What is needed → Scan the entries and copy each line where the word "Kedah" is present.
====================
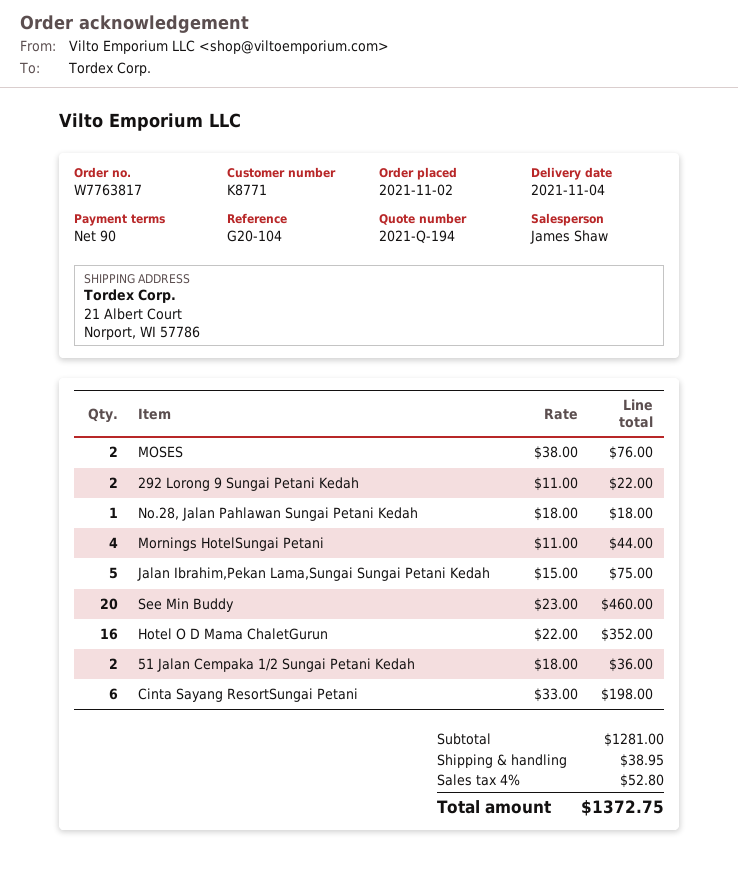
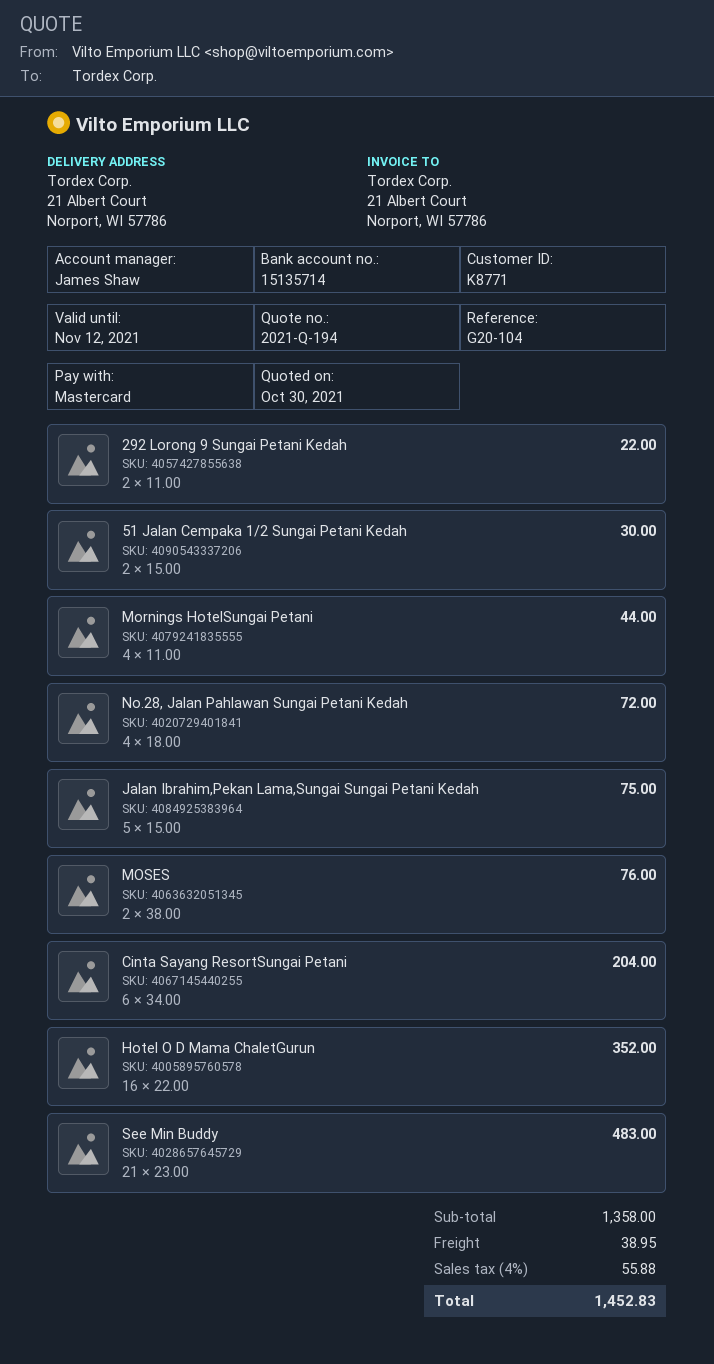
No.28, Jalan Pahlawan Sungai Petani Kedah: 1 x 18.00 = 18.00 -> 4 x 18.00 = 72.00
See Min Buddy: 20 x 23.00 = 460.00 -> 21 x 23.00 = 483.00
51 Jalan Cempaka 1/2 Sungai Petani Kedah: 2 x 18.00 = 36.00 -> 2 x 15.00 = 30.00
Cinta Sayang ResortSungai Petani: 6 x 33.00 = 198.00 -> 6 x 34.00 = 204.00
subtotal: 1281.00 -> 1358.00
tax: 4% = 52.80 -> 4% = 55.88
total: 1372.75 -> 1452.83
====================
The answer →
No.28, Jalan Pahlawan Sungai Petani Kedah: 1 x 18.00 = 18.00 -> 4 x 18.00 = 72.00
51 Jalan Cempaka 1/2 Sungai Petani Kedah: 2 x 18.00 = 36.00 -> 2 x 15.00 = 30.00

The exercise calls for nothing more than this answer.